Edit difference data

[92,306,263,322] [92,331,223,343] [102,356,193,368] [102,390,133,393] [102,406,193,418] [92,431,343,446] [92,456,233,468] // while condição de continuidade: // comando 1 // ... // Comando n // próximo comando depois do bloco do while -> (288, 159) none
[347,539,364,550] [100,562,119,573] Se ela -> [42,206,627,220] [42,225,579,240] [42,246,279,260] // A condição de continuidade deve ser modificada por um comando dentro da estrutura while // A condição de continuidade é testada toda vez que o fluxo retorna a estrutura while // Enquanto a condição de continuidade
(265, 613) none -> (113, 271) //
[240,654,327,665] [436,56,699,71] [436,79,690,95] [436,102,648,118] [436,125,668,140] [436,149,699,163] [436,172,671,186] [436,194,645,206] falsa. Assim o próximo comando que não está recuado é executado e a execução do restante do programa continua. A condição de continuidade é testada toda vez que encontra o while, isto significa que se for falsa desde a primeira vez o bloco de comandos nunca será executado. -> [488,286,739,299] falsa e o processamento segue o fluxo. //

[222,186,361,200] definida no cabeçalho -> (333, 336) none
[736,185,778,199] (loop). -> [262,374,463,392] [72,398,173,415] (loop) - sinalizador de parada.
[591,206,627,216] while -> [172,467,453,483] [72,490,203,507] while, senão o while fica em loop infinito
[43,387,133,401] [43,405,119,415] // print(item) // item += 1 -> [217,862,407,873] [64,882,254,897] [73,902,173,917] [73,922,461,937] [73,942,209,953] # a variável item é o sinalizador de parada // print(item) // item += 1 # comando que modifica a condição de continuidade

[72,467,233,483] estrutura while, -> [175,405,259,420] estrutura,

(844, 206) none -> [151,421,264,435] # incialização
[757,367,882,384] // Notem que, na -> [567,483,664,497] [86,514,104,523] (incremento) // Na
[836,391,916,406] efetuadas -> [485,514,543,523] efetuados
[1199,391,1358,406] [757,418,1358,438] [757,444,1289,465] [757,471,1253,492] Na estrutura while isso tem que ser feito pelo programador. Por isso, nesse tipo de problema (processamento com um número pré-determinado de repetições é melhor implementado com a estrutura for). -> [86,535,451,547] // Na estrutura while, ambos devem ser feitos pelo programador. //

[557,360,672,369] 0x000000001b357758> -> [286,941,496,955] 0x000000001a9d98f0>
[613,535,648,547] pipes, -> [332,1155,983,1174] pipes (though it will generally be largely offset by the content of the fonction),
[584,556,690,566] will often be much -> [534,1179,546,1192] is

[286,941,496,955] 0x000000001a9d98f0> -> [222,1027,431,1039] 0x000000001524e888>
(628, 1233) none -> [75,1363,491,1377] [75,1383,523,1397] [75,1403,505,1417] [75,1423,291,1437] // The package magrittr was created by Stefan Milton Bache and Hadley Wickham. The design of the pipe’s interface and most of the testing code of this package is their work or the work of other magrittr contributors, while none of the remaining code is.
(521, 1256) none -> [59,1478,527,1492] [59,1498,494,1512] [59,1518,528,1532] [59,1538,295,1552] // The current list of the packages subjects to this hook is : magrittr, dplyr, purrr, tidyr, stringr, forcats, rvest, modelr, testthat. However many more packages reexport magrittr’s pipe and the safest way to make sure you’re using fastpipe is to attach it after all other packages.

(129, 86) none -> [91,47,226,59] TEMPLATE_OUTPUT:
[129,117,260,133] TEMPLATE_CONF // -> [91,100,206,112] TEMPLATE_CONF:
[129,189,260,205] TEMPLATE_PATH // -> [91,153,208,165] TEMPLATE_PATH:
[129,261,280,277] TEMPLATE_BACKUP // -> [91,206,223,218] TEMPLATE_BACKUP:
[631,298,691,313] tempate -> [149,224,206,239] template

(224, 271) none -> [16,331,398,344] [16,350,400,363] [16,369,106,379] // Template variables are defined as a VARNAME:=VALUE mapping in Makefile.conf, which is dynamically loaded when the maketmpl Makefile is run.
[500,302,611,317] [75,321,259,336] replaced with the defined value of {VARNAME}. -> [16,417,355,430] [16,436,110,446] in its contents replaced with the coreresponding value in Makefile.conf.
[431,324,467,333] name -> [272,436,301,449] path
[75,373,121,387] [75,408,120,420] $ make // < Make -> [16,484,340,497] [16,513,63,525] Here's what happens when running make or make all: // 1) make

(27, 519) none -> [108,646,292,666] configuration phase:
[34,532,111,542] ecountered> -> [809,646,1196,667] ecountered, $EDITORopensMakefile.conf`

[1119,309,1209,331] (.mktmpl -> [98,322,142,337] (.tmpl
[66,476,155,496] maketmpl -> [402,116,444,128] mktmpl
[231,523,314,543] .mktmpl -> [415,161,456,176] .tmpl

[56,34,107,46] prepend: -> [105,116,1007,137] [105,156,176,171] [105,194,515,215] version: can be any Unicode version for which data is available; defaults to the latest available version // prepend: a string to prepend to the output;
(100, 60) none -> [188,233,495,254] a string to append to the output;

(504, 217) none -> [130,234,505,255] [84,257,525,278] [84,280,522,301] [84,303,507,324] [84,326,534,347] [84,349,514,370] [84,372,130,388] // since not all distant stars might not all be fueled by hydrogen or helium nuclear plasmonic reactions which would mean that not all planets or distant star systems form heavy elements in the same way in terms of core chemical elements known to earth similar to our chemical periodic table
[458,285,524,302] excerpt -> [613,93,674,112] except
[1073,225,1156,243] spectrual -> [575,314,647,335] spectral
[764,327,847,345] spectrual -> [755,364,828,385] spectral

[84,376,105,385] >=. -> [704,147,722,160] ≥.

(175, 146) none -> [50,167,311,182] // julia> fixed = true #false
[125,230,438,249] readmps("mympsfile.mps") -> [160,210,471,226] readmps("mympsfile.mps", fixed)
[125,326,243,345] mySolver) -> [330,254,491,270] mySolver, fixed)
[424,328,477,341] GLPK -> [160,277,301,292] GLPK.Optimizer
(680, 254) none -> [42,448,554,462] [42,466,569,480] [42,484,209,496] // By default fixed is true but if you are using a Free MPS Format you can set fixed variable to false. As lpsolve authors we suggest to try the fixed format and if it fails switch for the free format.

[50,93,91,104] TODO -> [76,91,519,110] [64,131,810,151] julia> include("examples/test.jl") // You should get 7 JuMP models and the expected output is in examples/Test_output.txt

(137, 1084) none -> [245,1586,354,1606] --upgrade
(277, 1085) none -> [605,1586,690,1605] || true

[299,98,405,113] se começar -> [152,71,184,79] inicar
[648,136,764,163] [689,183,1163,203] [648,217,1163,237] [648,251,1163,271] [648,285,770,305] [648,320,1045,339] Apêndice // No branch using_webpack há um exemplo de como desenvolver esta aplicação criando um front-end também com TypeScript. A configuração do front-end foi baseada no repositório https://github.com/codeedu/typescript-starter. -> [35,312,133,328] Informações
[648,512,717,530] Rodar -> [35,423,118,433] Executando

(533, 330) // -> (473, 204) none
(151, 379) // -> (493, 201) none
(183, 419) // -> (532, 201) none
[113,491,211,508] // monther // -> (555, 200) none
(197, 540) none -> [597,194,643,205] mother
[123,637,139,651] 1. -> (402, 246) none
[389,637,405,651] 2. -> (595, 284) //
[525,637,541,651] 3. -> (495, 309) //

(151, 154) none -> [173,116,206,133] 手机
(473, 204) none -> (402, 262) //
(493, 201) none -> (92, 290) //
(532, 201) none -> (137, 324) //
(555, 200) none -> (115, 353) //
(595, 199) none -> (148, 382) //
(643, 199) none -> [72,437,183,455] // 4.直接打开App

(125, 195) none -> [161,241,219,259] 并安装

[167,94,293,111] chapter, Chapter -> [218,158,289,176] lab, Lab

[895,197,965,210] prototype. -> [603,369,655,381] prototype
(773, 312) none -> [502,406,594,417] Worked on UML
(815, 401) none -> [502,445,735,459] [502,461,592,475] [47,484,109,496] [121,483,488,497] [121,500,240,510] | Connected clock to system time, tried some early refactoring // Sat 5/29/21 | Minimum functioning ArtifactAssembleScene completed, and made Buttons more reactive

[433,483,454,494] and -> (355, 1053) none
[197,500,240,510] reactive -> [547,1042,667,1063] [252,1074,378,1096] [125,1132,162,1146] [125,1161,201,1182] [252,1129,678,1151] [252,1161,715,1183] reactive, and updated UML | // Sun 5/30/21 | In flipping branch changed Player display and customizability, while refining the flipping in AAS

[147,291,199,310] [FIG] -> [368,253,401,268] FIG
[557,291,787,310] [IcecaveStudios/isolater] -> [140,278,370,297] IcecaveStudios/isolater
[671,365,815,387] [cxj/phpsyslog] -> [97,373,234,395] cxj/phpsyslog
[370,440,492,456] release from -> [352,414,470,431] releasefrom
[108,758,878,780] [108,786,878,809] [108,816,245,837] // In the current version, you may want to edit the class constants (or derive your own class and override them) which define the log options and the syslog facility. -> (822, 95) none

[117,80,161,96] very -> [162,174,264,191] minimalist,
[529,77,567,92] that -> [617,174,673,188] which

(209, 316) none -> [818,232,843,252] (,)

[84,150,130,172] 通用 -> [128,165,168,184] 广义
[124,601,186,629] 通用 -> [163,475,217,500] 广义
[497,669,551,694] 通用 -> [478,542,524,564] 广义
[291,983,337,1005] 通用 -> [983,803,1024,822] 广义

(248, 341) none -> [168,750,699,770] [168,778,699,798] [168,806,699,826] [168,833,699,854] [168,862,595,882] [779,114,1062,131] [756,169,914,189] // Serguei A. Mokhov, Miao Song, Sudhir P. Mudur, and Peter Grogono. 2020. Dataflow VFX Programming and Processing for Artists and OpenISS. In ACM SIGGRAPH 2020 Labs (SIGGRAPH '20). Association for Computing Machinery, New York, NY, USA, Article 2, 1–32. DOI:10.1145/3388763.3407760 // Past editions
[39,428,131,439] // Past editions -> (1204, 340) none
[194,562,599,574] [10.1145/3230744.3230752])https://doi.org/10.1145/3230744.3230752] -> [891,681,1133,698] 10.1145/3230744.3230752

> Task objective:
All lines above from the one holding "(224, 271) none" to the one holding "(100, 60) none", inclusive, are to be copied exactly; no other line is wanted.

> Result:
(224, 271) none -> [16,331,398,344] [16,350,400,363] [16,369,106,379] // Template variables are defined as a VARNAME:=VALUE mapping in Makefile.conf, which is dynamically loaded when the maketmpl Makefile is run.
[500,302,611,317] [75,321,259,336] replaced with the defined value of {VARNAME}. -> [16,417,355,430] [16,436,110,446] in its contents replaced with the coreresponding value in Makefile.conf.
[431,324,467,333] name -> [272,436,301,449] path
[75,373,121,387] [75,408,120,420] $ make // < Make -> [16,484,340,497] [16,513,63,525] Here's what happens when running make or make all: // 1) make

(27, 519) none -> [108,646,292,666] configuration phase:
[34,532,111,542] ecountered> -> [809,646,1196,667] ecountered, $EDITORopensMakefile.conf`

[1119,309,1209,331] (.mktmpl -> [98,322,142,337] (.tmpl
[66,476,155,496] maketmpl -> [402,116,444,128] mktmpl
[231,523,314,543] .mktmpl -> [415,161,456,176] .tmpl

[56,34,107,46] prepend: -> [105,116,1007,137] [105,156,176,171] [105,194,515,215] version: can be any Unicode version for which data is available; defaults to the latest available version // prepend: a string to prepend to the output;
(100, 60) none -> [188,233,495,254] a string to append to the output;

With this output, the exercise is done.